Action item:
Your output must consist solely of the lines from the one containing "background:#e5e5e5; border:1px solid #cfcfcf; border-radius:2px;" through the end of the records, reproduced exactly.

Material provided START

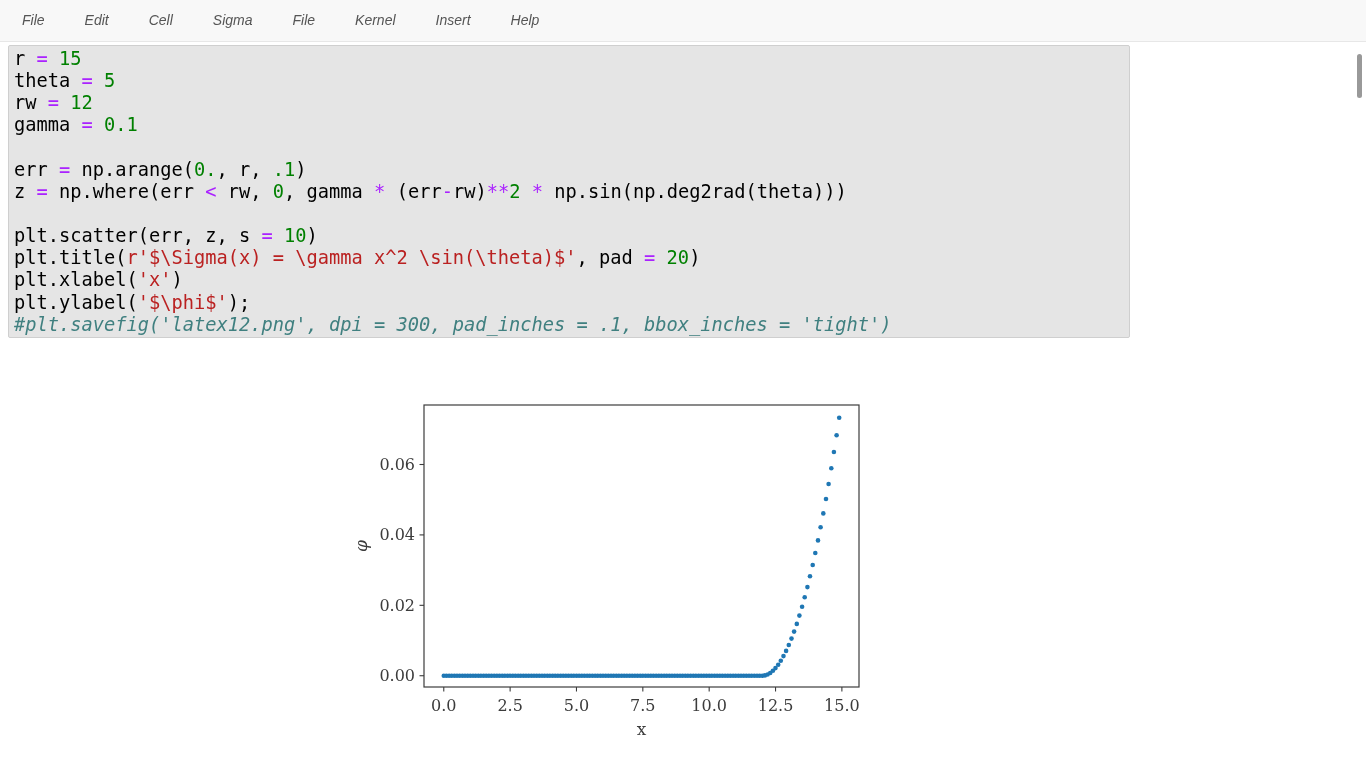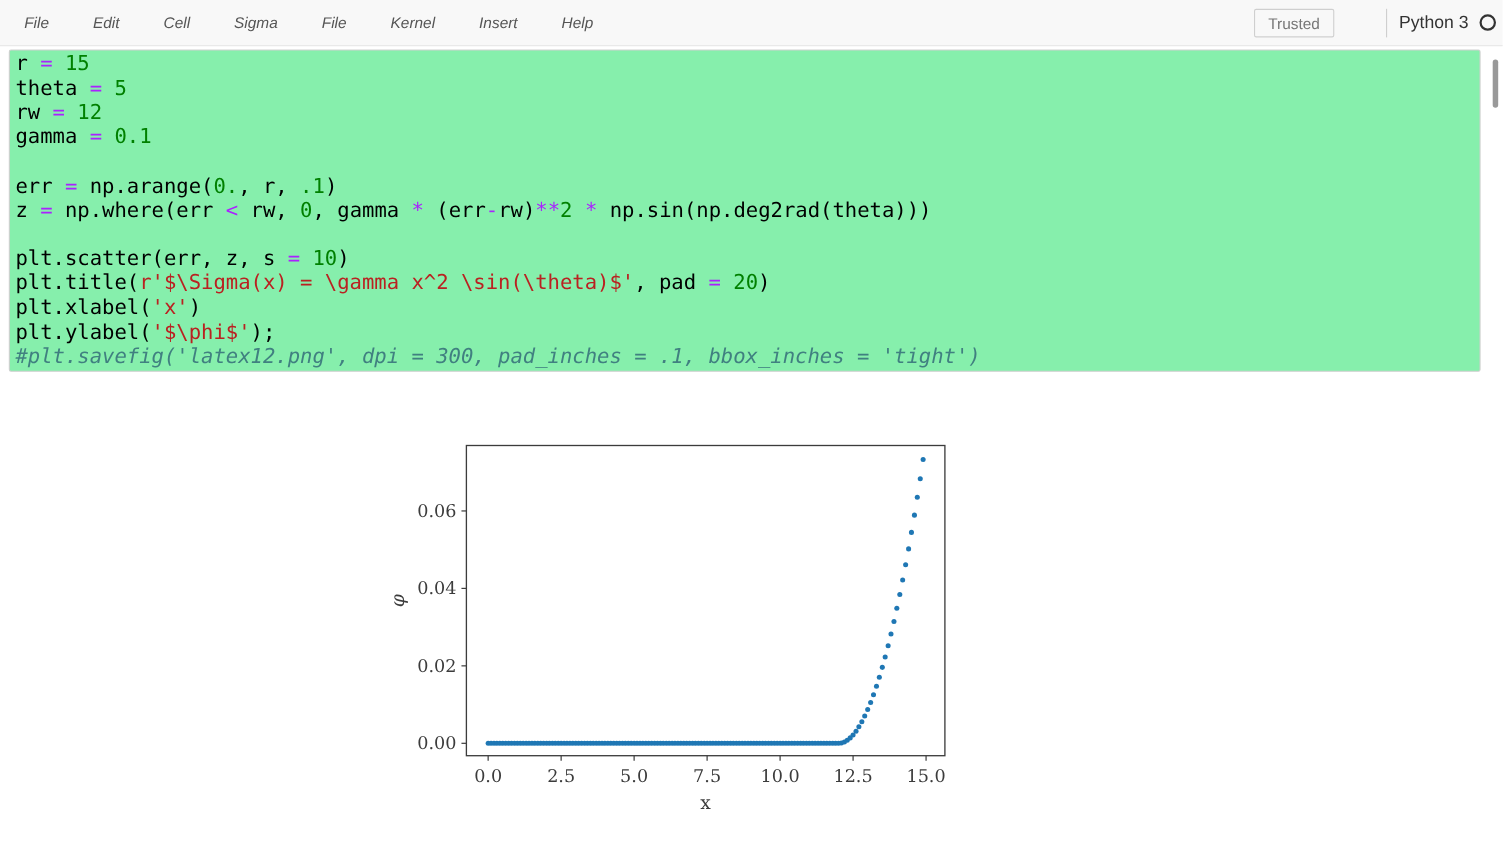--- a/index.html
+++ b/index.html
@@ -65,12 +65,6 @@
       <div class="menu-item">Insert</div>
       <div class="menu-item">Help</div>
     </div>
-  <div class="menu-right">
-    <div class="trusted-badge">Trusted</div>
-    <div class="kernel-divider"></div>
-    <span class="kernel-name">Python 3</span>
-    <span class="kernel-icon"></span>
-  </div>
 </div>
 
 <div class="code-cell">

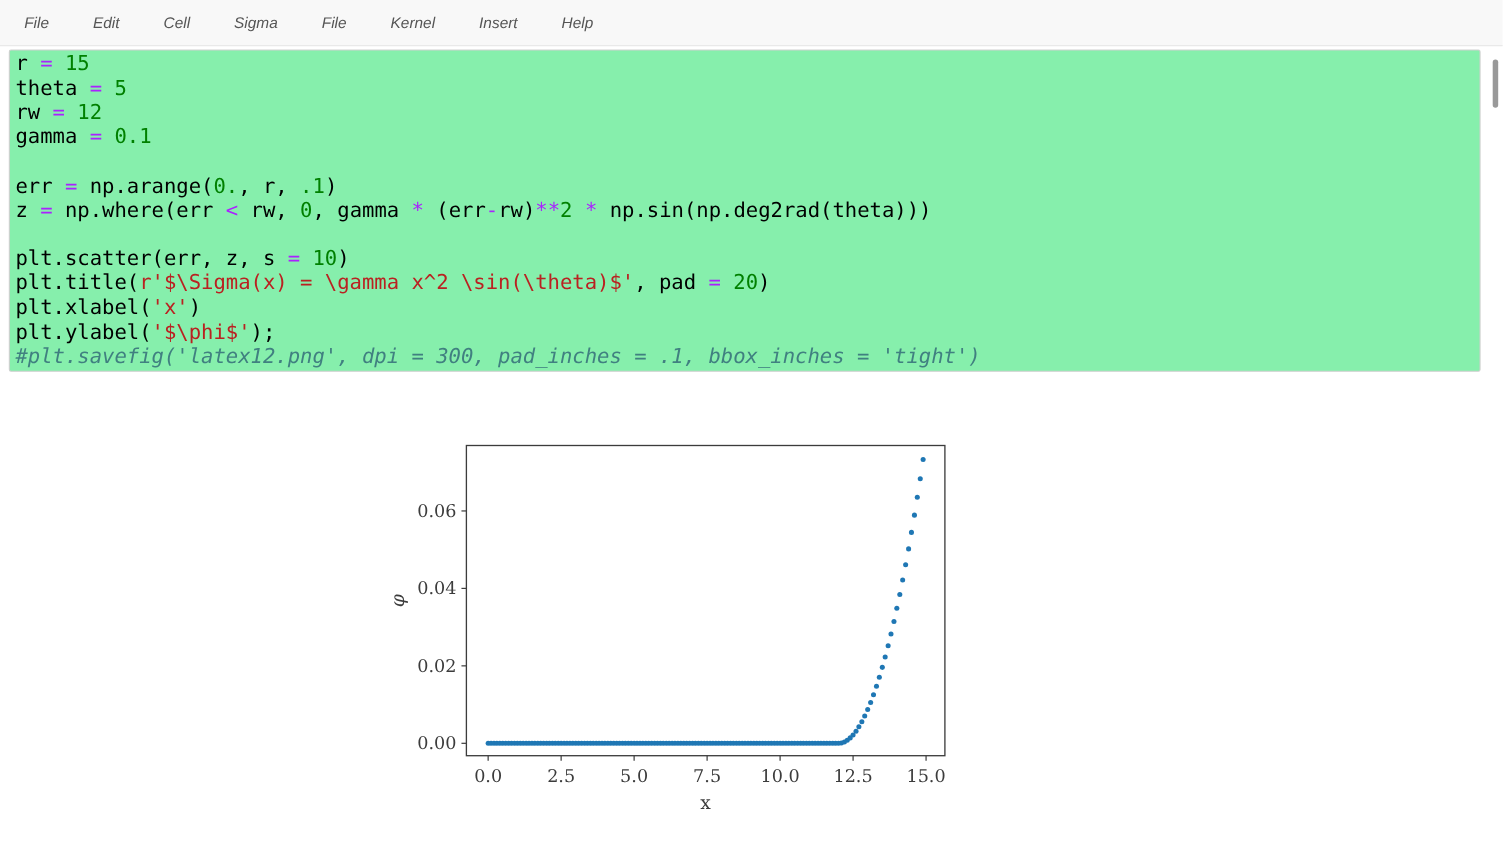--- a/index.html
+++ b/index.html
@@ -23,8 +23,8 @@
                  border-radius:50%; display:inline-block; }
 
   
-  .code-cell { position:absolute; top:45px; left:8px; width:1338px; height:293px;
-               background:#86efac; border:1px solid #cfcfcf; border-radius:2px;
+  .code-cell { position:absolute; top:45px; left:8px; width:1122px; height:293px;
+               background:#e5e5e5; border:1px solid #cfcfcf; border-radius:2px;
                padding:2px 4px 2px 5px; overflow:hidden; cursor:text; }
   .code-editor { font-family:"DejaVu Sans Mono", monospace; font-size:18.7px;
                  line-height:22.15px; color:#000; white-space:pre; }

Material provided END

Answer to this exercise:
+               background:#e5e5e5; border:1px solid #cfcfcf; border-radius:2px;
                padding:2px 4px 2px 5px; overflow:hidden; cursor:text; }
   .code-editor { font-family:"DejaVu Sans Mono", monospace; font-size:18.7px;
                  line-height:22.15px; color:#000; white-space:pre; }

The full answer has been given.